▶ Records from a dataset
================================

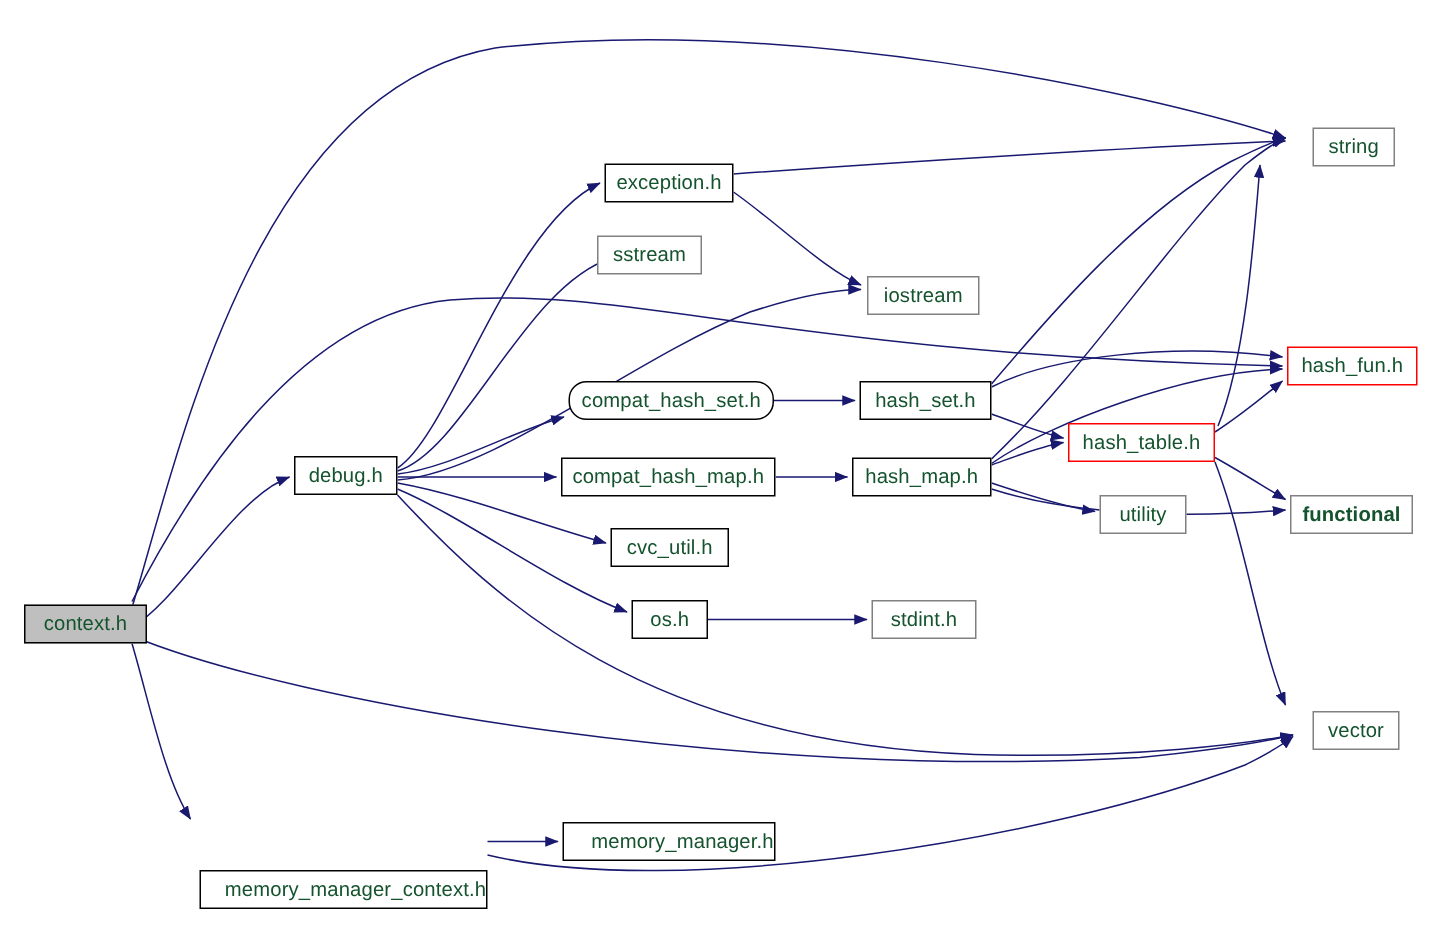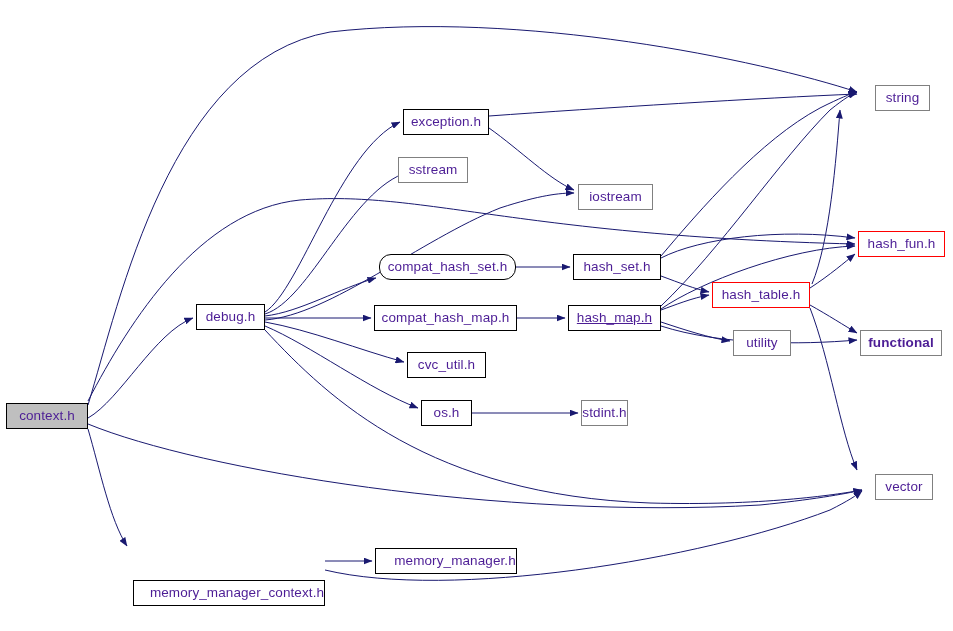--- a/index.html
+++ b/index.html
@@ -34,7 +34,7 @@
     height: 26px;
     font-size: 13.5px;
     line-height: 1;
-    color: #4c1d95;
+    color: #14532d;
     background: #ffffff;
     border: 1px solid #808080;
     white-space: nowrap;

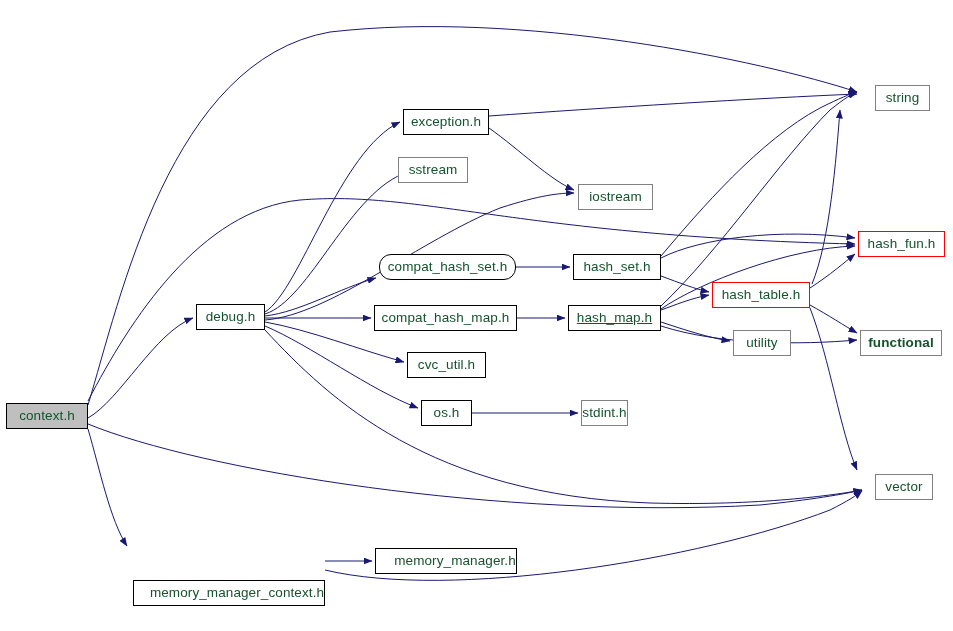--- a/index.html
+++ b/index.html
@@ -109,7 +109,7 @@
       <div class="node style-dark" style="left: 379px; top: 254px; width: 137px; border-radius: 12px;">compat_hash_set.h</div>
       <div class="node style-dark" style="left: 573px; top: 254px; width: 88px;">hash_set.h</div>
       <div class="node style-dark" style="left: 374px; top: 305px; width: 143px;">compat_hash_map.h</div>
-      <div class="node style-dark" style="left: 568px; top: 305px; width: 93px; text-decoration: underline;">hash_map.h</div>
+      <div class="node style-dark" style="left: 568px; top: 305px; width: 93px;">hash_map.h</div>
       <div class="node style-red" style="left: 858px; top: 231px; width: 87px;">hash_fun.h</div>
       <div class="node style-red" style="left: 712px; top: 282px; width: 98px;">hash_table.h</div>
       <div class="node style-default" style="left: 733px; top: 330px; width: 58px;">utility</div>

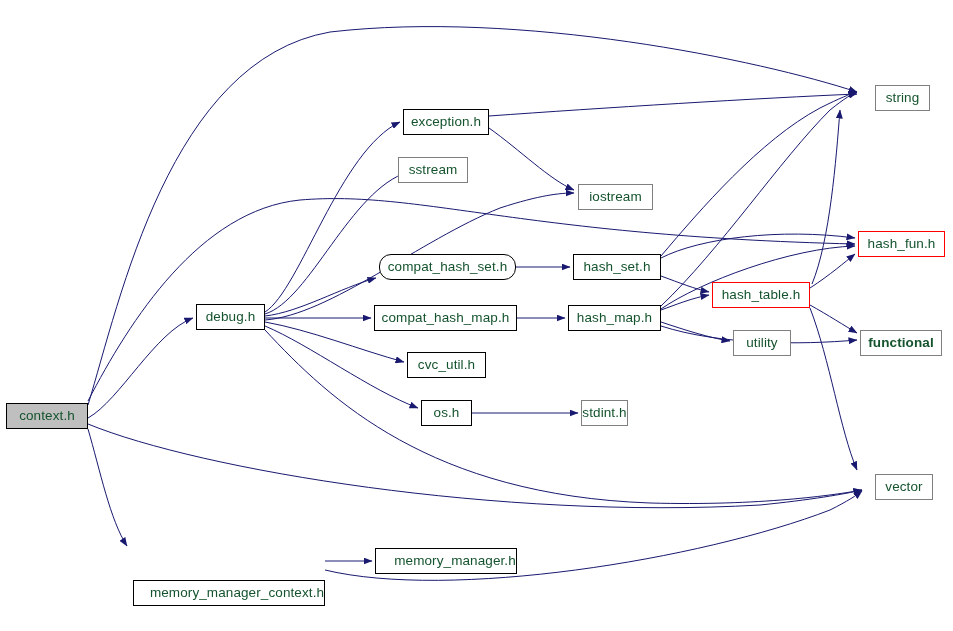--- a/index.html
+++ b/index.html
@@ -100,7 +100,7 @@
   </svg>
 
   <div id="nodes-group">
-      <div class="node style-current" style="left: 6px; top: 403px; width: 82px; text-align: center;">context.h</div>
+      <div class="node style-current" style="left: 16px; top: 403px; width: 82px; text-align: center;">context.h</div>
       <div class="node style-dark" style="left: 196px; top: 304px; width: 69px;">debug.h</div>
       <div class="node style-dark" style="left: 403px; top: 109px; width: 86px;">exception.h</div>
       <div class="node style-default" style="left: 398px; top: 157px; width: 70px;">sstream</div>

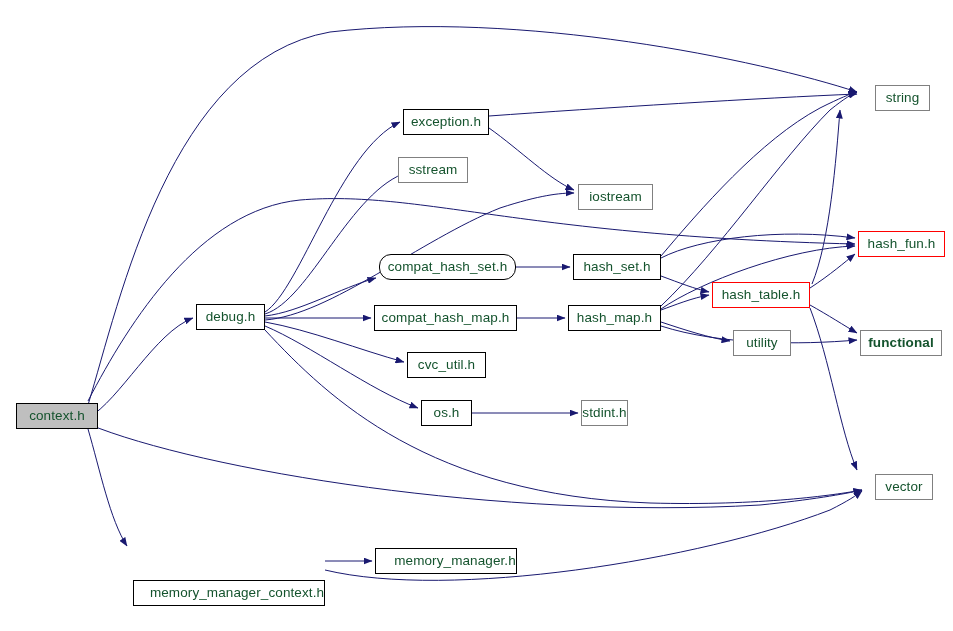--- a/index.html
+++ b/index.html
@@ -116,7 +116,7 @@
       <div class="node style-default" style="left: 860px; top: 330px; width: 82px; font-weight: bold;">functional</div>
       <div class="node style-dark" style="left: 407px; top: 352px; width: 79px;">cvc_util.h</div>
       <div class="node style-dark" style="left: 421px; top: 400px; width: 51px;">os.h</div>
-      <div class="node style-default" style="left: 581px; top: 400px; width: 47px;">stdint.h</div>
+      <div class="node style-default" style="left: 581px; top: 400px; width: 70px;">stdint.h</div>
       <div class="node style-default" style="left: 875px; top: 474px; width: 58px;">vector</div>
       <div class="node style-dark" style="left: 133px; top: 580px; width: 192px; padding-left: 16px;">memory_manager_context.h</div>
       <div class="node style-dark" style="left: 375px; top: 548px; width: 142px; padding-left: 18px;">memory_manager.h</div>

================================

▶ About this exercise
Find the line that contains "-116,7 +116,7 @@". Restate it and all lines after it exactly, ending with the final line of the data.

▶ Solution to this exercise
@@ -116,7 +116,7 @@
       <div class="node style-default" style="left: 860px; top: 330px; width: 82px; font-weight: bold;">functional</div>
       <div class="node style-dark" style="left: 407px; top: 352px; width: 79px;">cvc_util.h</div>
       <div class="node style-dark" style="left: 421px; top: 400px; width: 51px;">os.h</div>
-      <div class="node style-default" style="left: 581px; top: 400px; width: 47px;">stdint.h</div>
+      <div class="node style-default" style="left: 581px; top: 400px; width: 70px;">stdint.h</div>
       <div class="node style-default" style="left: 875px; top: 474px; width: 58px;">vector</div>
       <div class="node style-dark" style="left: 133px; top: 580px; width: 192px; padding-left: 16px;">memory_manager_context.h</div>
       <div class="node style-dark" style="left: 375px; top: 548px; width: 142px; padding-left: 18px;">memory_manager.h</div>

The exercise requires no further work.